## What needs to be done
If a record contains a picture, leave the picture out and reproduce everything else exactly.

## Dataset records
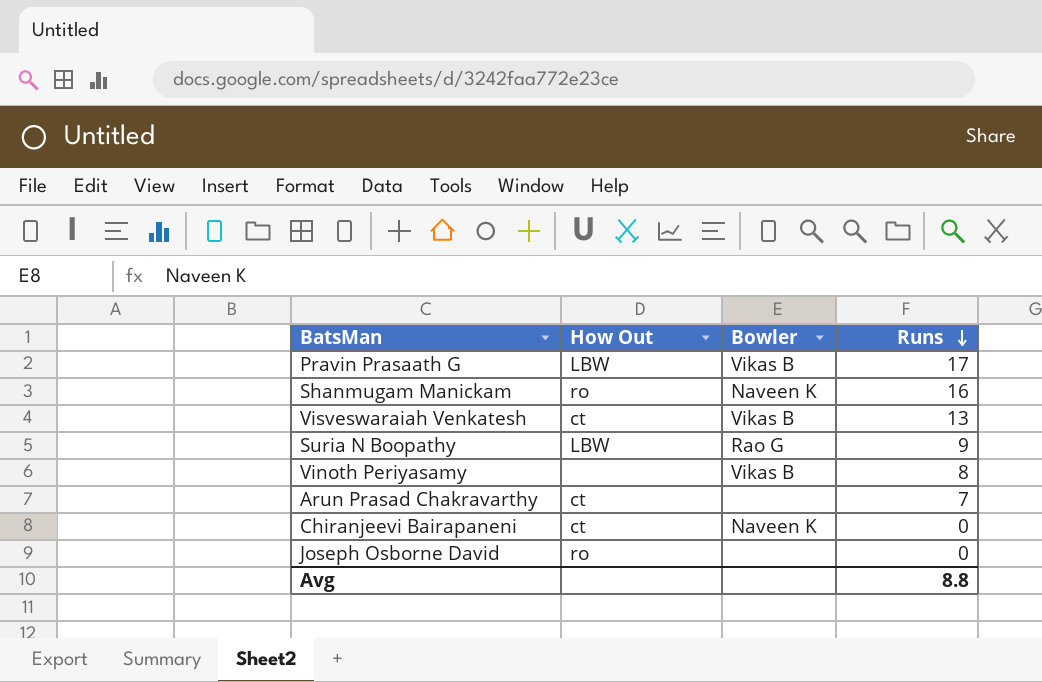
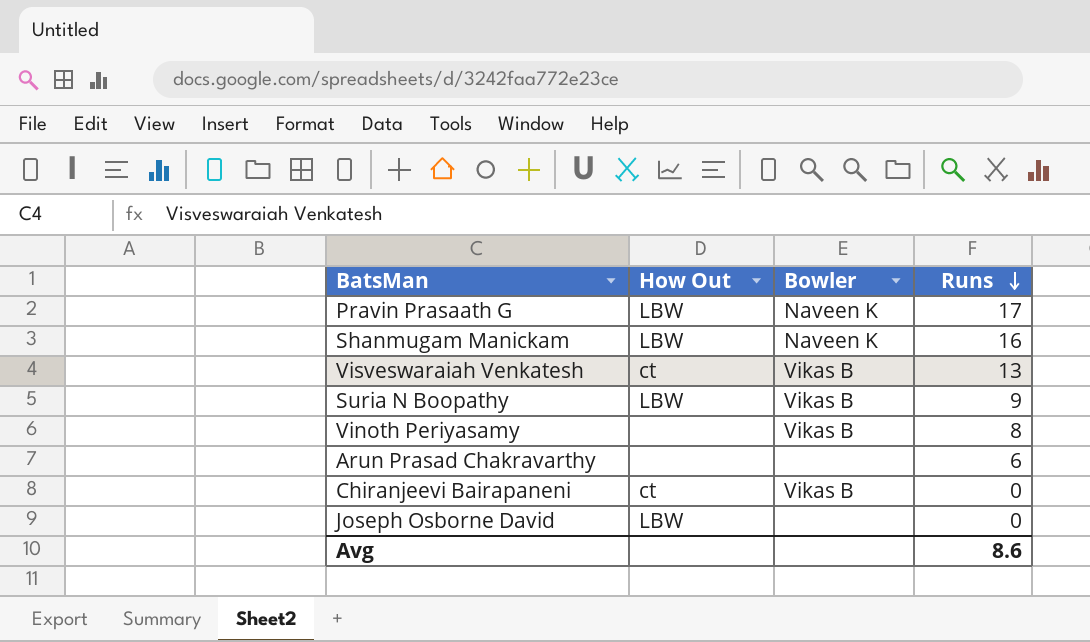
Pravin Prasaath G | Bowler: Vikas B -> Naveen K
Shanmugam Manickam | How Out: ro -> LBW
Suria N Boopathy | Bowler: Rao G -> Vikas B
Arun Prasad Chakravarthy | How Out: ct -> none
Arun Prasad Chakravarthy | Runs: 7 -> 6
Chiranjeevi Bairapaneni | Bowler: Naveen K -> Vikas B
Joseph Osborne David | How Out: ro -> LBW
Avg | Runs: 8.8 -> 8.6

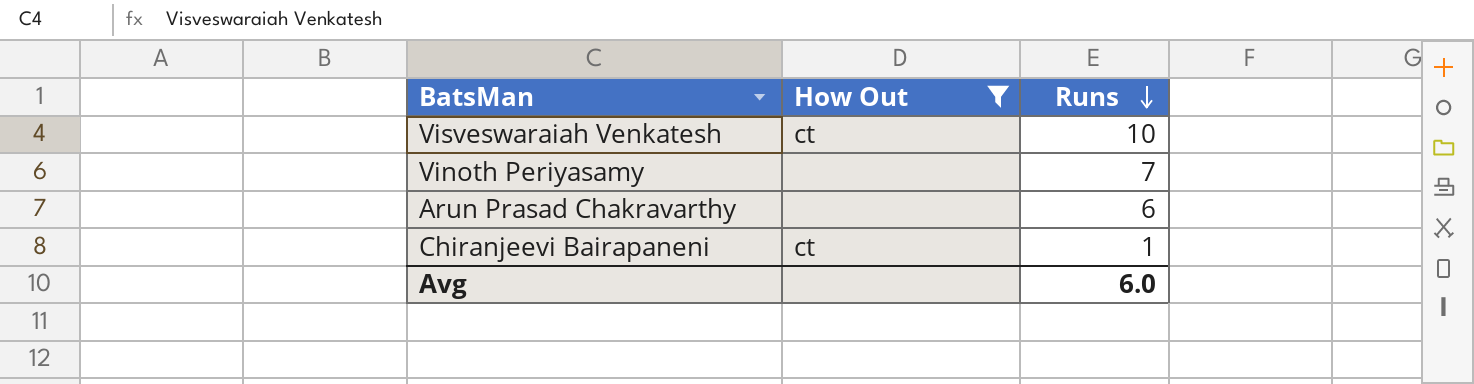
filter: none -> How Out != LBW
column Bowler | position: 3 -> none
Visveswaraiah Venkatesh | Runs: 13 -> 10
Vinoth Periyasamy | Runs: 8 -> 7
Chiranjeevi Bairapaneni | Runs: 0 -> 1
Avg | Runs: 8.6 -> 6.0

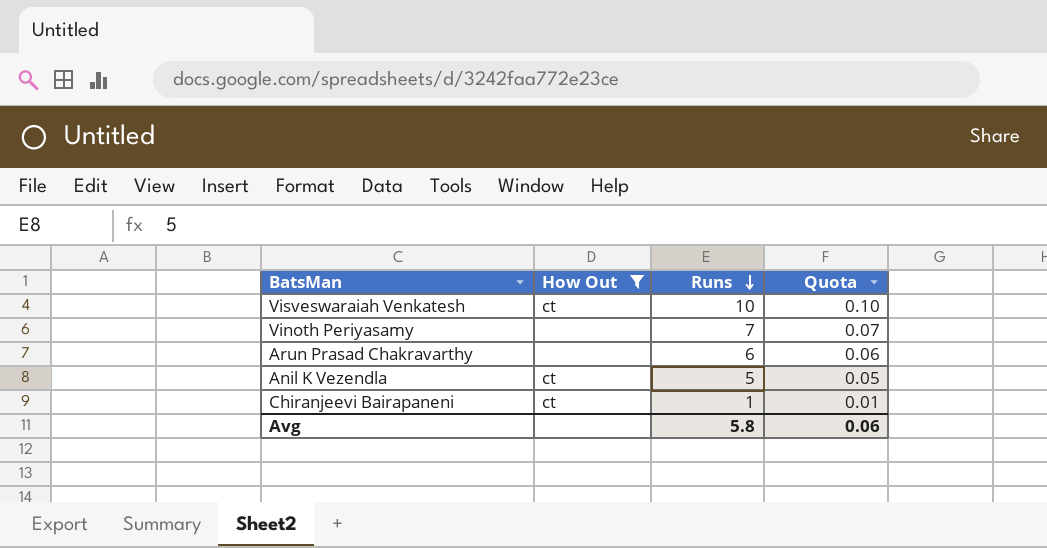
column Quota | formula: none -> [Runs] * 0.01
row Anil K Vezendla: none -> ct | 5 | 0.05
Avg | Runs: 6.0 -> 5.8

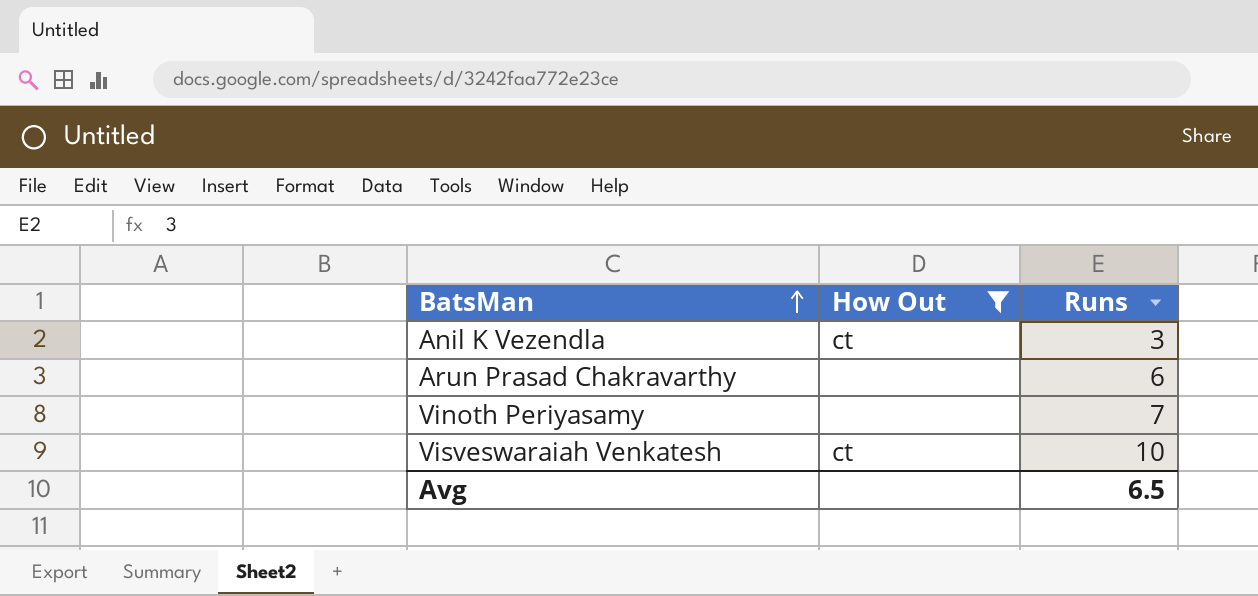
row order: Runs descending -> BatsMan ascending
column Quota | formula: [Runs] * 0.01 -> none
row Chiranjeevi Bairapaneni: ct | 1 | 0.01 -> none
Anil K Vezendla | Runs: 5 -> 3
Avg | Runs: 5.8 -> 6.5

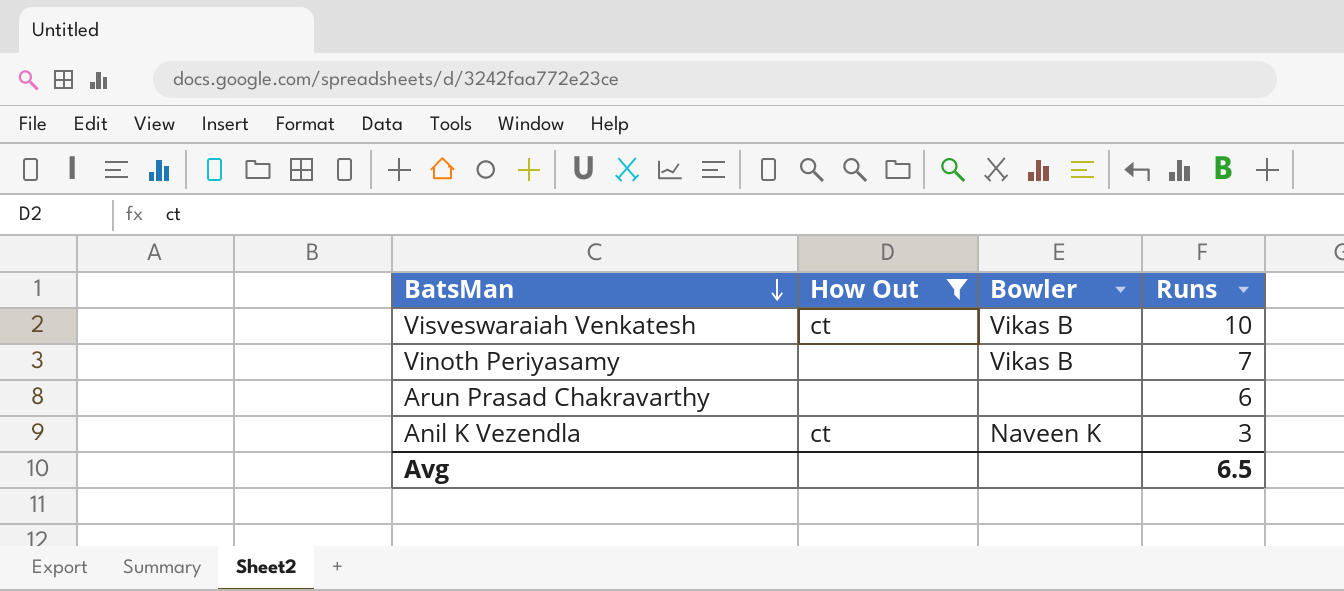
row order: BatsMan ascending -> BatsMan descending
column Bowler | position: none -> 3

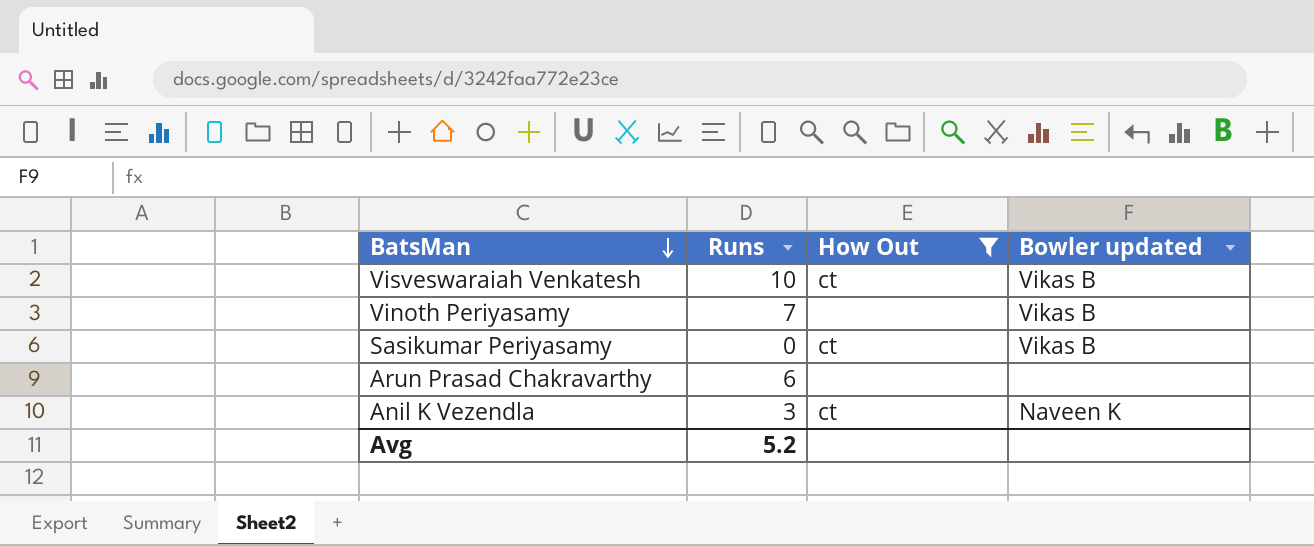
column Runs | position: 4 -> 2
column name: Bowler -> Bowler updated
row Sasikumar Periyasamy: none -> 0 | ct | Vikas B
Avg | Runs: 6.5 -> 5.2

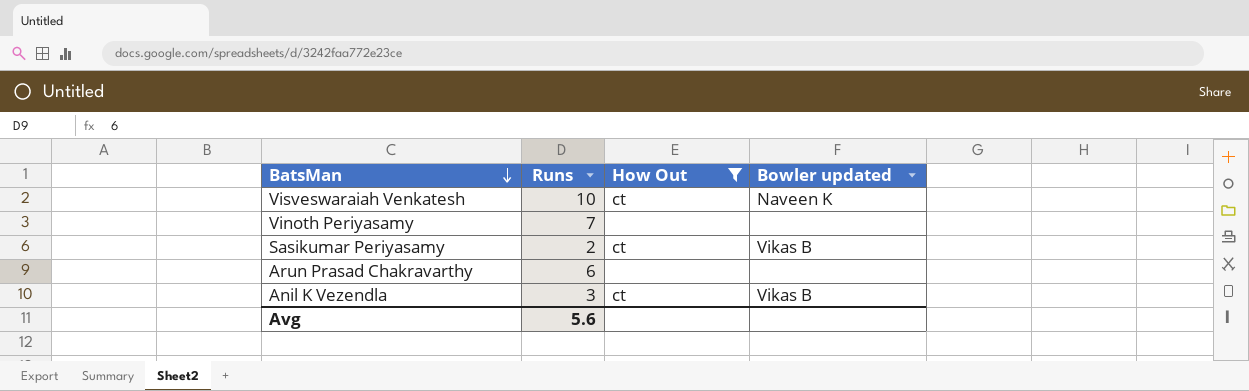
Visveswaraiah Venkatesh | Bowler updated: Vikas B -> Naveen K
Vinoth Periyasamy | Bowler updated: Vikas B -> none
Sasikumar Periyasamy | Runs: 0 -> 2
Anil K Vezendla | Bowler updated: Naveen K -> Vikas B
Avg | Runs: 5.2 -> 5.6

## Solution to this exercise
Pravin Prasaath G | Bowler: Vikas B -> Naveen K
Shanmugam Manickam | How Out: ro -> LBW
Suria N Boopathy | Bowler: Rao G -> Vikas B
Arun Prasad Chakravarthy | How Out: ct -> none
Arun Prasad Chakravarthy | Runs: 7 -> 6
Chiranjeevi Bairapaneni | Bowler: Naveen K -> Vikas B
Joseph Osborne David | How Out: ro -> LBW
Avg | Runs: 8.8 -> 8.6

filter: none -> How Out != LBW
column Bowler | position: 3 -> none
Visveswaraiah Venkatesh | Runs: 13 -> 10
Vinoth Periyasamy | Runs: 8 -> 7
Chiranjeevi Bairapaneni | Runs: 0 -> 1
Avg | Runs: 8.6 -> 6.0

column Quota | formula: none -> [Runs] * 0.01
row Anil K Vezendla: none -> ct | 5 | 0.05
Avg | Runs: 6.0 -> 5.8

row order: Runs descending -> BatsMan ascending
column Quota | formula: [Runs] * 0.01 -> none
row Chiranjeevi Bairapaneni: ct | 1 | 0.01 -> none
Anil K Vezendla | Runs: 5 -> 3
Avg | Runs: 5.8 -> 6.5

row order: BatsMan ascending -> BatsMan descending
column Bowler | position: none -> 3

column Runs | position: 4 -> 2
column name: Bowler -> Bowler updated
row Sasikumar Periyasamy: none -> 0 | ct | Vikas B
Avg | Runs: 6.5 -> 5.2

Visveswaraiah Venkatesh | Bowler updated: Vikas B -> Naveen K
Vinoth Periyasamy | Bowler updated: Vikas B -> none
Sasikumar Periyasamy | Runs: 0 -> 2
Anil K Vezendla | Bowler updated: Naveen K -> Vikas B
Avg | Runs: 5.2 -> 5.6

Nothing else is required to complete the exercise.